Your goal — Retype the records in full, keeping each character as it is.

Material for this exercise —
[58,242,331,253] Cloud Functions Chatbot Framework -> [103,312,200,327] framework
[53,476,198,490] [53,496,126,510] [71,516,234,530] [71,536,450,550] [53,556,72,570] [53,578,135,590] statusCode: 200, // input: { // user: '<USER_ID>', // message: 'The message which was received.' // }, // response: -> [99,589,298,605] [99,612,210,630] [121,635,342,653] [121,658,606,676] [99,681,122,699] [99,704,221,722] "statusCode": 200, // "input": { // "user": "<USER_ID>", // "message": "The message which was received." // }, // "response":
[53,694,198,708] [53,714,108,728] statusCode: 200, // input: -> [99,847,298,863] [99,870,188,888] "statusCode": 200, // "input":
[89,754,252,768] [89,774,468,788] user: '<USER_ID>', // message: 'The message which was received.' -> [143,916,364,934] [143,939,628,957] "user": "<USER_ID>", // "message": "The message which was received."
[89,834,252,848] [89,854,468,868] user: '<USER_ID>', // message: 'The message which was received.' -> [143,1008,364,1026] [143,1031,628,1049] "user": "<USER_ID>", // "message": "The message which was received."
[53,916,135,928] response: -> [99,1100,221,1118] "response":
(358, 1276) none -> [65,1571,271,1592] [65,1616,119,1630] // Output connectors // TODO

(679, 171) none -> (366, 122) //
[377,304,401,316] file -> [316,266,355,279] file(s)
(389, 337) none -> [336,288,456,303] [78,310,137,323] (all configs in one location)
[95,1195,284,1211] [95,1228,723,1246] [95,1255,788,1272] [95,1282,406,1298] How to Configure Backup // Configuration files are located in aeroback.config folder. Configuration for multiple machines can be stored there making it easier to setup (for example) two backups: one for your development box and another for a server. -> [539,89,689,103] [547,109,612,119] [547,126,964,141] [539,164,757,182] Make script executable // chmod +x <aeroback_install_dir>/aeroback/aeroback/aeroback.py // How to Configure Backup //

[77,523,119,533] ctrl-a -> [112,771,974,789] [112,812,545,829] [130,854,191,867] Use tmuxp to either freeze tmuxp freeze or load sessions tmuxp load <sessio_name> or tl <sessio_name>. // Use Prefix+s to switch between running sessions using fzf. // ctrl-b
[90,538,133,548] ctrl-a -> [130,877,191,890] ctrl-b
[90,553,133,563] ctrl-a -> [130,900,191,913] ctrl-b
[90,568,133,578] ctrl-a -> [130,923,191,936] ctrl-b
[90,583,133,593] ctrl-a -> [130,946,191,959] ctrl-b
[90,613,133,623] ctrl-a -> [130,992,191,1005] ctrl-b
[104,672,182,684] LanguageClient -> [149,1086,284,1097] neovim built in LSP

Result of the exercise —
[58,242,331,253] Cloud Functions Chatbot Framework -> [103,312,200,327] framework
[53,476,198,490] [53,496,126,510] [71,516,234,530] [71,536,450,550] [53,556,72,570] [53,578,135,590] statusCode: 200, // input: { // user: '<USER_ID>', // message: 'The message which was received.' // }, // response: -> [99,589,298,605] [99,612,210,630] [121,635,342,653] [121,658,606,676] [99,681,122,699] [99,704,221,722] "statusCode": 200, // "input": { // "user": "<USER_ID>", // "message": "The message which was received." // }, // "response":
[53,694,198,708] [53,714,108,728] statusCode: 200, // input: -> [99,847,298,863] [99,870,188,888] "statusCode": 200, // "input":
[89,754,252,768] [89,774,468,788] user: '<USER_ID>', // message: 'The message which was received.' -> [143,916,364,934] [143,939,628,957] "user": "<USER_ID>", // "message": "The message which was received."
[89,834,252,848] [89,854,468,868] user: '<USER_ID>', // message: 'The message which was received.' -> [143,1008,364,1026] [143,1031,628,1049] "user": "<USER_ID>", // "message": "The message which was received."
[53,916,135,928] response: -> [99,1100,221,1118] "response":
(358, 1276) none -> [65,1571,271,1592] [65,1616,119,1630] // Output connectors // TODO

(679, 171) none -> (366, 122) //
[377,304,401,316] file -> [316,266,355,279] file(s)
(389, 337) none -> [336,288,456,303] [78,310,137,323] (all configs in one location)
[95,1195,284,1211] [95,1228,723,1246] [95,1255,788,1272] [95,1282,406,1298] How to Configure Backup // Configuration files are located in aeroback.config folder. Configuration for multiple machines can be stored there making it easier to setup (for example) two backups: one for your development box and another for a server. -> [539,89,689,103] [547,109,612,119] [547,126,964,141] [539,164,757,182] Make script executable // chmod +x <aeroback_install_dir>/aeroback/aeroback/aeroback.py // How to Configure Backup //

[77,523,119,533] ctrl-a -> [112,771,974,789] [112,812,545,829] [130,854,191,867] Use tmuxp to either freeze tmuxp freeze or load sessions tmuxp load <sessio_name> or tl <sessio_name>. // Use Prefix+s to switch between running sessions using fzf. // ctrl-b
[90,538,133,548] ctrl-a -> [130,877,191,890] ctrl-b
[90,553,133,563] ctrl-a -> [130,900,191,913] ctrl-b
[90,568,133,578] ctrl-a -> [130,923,191,936] ctrl-b
[90,583,133,593] ctrl-a -> [130,946,191,959] ctrl-b
[90,613,133,623] ctrl-a -> [130,992,191,1005] ctrl-b
[104,672,182,684] LanguageClient -> [149,1086,284,1097] neovim built in LSP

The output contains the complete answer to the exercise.